If a line in the records below contains the word "subtotal", return that line.

▸ PROVIDED RECORDS:
»»
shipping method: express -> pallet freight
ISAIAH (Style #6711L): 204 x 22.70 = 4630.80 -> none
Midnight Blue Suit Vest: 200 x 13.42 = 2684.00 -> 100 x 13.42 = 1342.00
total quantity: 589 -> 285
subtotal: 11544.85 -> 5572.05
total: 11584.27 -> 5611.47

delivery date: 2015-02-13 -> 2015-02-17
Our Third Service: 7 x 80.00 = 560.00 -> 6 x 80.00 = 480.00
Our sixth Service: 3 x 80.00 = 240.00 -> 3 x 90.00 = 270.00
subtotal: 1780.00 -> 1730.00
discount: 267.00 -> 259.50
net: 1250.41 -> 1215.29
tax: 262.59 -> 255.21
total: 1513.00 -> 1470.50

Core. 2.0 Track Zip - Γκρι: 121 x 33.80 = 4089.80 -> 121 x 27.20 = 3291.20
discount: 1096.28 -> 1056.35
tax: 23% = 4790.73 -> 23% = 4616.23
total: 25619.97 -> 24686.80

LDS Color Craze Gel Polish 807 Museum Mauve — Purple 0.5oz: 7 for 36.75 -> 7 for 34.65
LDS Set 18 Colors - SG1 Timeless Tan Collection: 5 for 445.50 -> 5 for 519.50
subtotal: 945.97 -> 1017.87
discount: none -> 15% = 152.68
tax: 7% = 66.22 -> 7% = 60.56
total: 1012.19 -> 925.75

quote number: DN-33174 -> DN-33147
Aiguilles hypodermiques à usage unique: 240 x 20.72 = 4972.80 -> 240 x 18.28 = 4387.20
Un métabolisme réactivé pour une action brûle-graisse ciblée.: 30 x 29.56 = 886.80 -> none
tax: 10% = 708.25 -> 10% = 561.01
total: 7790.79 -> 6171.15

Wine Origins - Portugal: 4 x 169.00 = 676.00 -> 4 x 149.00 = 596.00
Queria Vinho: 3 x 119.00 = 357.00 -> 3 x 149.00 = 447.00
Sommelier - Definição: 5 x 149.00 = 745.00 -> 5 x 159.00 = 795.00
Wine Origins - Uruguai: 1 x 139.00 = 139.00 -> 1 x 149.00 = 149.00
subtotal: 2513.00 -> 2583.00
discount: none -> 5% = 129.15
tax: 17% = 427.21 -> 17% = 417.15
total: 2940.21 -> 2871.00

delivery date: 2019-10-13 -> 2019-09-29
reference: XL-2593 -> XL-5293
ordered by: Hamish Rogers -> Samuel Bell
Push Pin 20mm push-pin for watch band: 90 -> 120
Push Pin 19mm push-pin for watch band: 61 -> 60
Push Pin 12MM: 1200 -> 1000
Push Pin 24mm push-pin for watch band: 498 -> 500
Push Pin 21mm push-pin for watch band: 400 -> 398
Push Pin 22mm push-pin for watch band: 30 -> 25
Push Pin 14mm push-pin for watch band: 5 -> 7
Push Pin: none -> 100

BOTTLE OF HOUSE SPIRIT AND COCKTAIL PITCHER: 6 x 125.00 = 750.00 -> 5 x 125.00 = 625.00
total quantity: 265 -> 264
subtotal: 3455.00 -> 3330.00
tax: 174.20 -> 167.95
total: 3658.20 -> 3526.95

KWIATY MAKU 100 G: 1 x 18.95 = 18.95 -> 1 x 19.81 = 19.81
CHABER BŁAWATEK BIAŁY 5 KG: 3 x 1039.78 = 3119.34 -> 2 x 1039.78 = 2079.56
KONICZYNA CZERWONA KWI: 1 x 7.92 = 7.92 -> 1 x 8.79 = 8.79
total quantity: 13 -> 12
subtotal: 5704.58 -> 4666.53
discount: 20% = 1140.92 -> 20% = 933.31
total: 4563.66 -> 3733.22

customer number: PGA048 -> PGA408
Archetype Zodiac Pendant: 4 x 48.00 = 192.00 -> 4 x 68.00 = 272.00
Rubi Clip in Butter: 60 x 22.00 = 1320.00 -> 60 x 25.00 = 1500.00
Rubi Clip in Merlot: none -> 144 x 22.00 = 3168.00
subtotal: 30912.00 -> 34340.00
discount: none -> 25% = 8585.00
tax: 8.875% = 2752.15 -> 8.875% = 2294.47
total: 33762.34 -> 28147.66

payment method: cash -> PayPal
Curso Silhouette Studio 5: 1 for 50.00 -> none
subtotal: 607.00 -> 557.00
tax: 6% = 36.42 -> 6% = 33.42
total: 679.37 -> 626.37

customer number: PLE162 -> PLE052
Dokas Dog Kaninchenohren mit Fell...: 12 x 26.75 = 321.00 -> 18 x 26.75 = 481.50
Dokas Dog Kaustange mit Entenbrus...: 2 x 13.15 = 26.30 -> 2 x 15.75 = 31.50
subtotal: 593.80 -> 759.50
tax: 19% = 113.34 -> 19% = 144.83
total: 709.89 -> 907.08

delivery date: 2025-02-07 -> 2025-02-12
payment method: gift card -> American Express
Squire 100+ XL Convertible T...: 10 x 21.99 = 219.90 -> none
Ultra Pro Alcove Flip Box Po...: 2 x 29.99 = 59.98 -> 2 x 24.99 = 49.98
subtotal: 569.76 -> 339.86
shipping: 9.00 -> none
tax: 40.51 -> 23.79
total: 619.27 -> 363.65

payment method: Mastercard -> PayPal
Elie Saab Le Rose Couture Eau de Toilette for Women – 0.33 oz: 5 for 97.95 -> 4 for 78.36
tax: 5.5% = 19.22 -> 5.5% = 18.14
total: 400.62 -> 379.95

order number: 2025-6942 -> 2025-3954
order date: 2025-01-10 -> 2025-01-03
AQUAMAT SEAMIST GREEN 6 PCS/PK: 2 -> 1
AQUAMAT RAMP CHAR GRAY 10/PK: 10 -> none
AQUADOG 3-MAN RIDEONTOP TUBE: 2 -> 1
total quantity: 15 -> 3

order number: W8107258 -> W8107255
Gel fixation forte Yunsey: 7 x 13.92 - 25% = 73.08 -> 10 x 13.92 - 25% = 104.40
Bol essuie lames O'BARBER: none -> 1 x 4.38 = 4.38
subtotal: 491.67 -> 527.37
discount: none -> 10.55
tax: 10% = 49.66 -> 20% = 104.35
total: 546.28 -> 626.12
««
▸ RESPONSE BELOW:
subtotal: 11544.85 -> 5572.05
subtotal: 1780.00 -> 1730.00
subtotal: 945.97 -> 1017.87
subtotal: 2513.00 -> 2583.00
subtotal: 3455.00 -> 3330.00
subtotal: 5704.58 -> 4666.53
subtotal: 30912.00 -> 34340.00
subtotal: 607.00 -> 557.00
subtotal: 593.80 -> 759.50
subtotal: 569.76 -> 339.86
subtotal: 491.67 -> 527.37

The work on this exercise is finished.